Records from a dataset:
━━━━━━━━━━━━━━━━

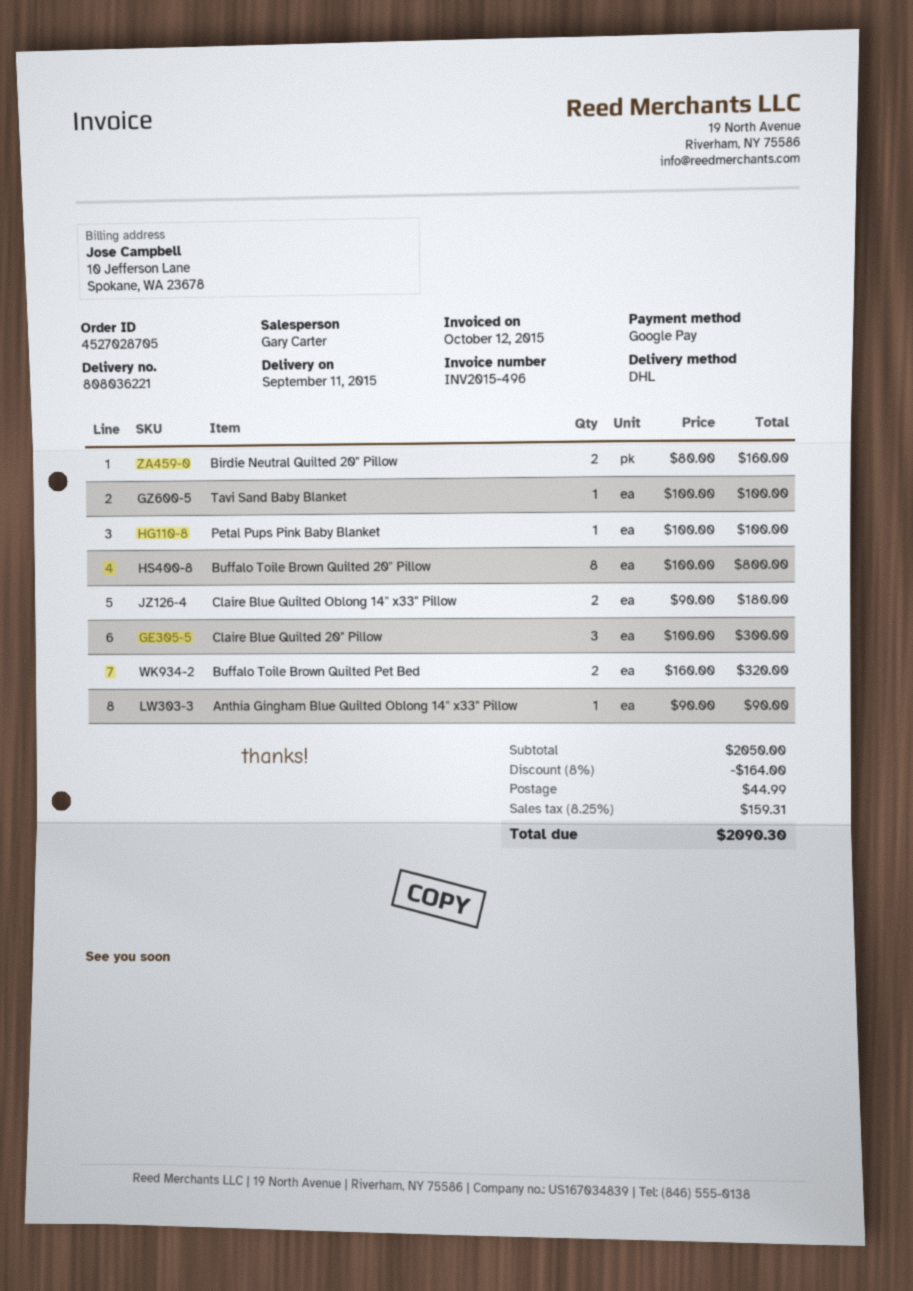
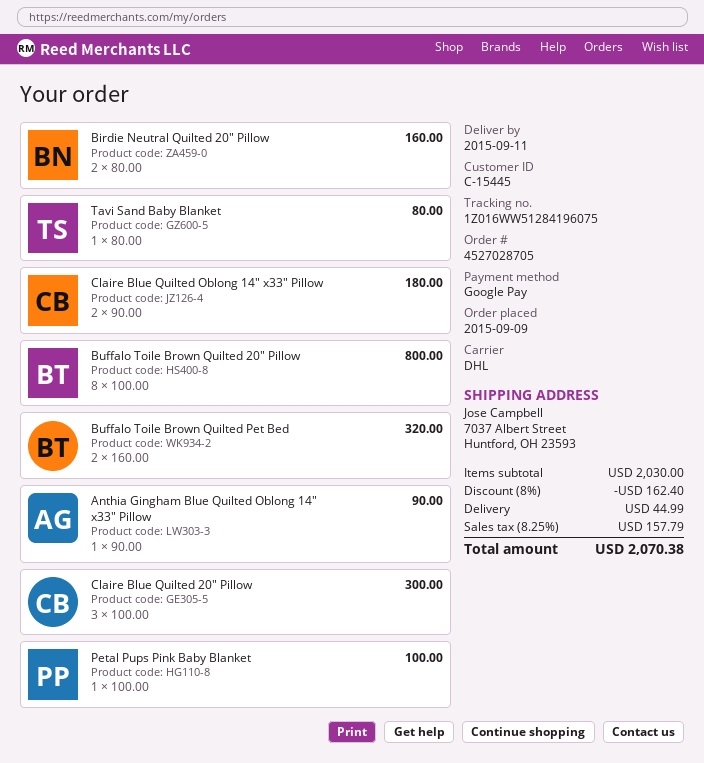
Tavi Sand Baby Blanket: 1 x 100.00 = 100.00 -> 1 x 80.00 = 80.00
subtotal: 2050.00 -> 2030.00
discount: 8% = 164.00 -> 8% = 162.40
tax: 8.25% = 159.31 -> 8.25% = 157.79
total: 2090.30 -> 2070.38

━━━━━━━━━━━━━━━━

* _What you need to do_
Reproduce all the data as it stands. The pictures are not part of the copy.

* _Solution to the exercise_
Tavi Sand Baby Blanket: 1 x 100.00 = 100.00 -> 1 x 80.00 = 80.00
subtotal: 2050.00 -> 2030.00
discount: 8% = 164.00 -> 8% = 162.40
tax: 8.25% = 159.31 -> 8.25% = 157.79
total: 2090.30 -> 2070.38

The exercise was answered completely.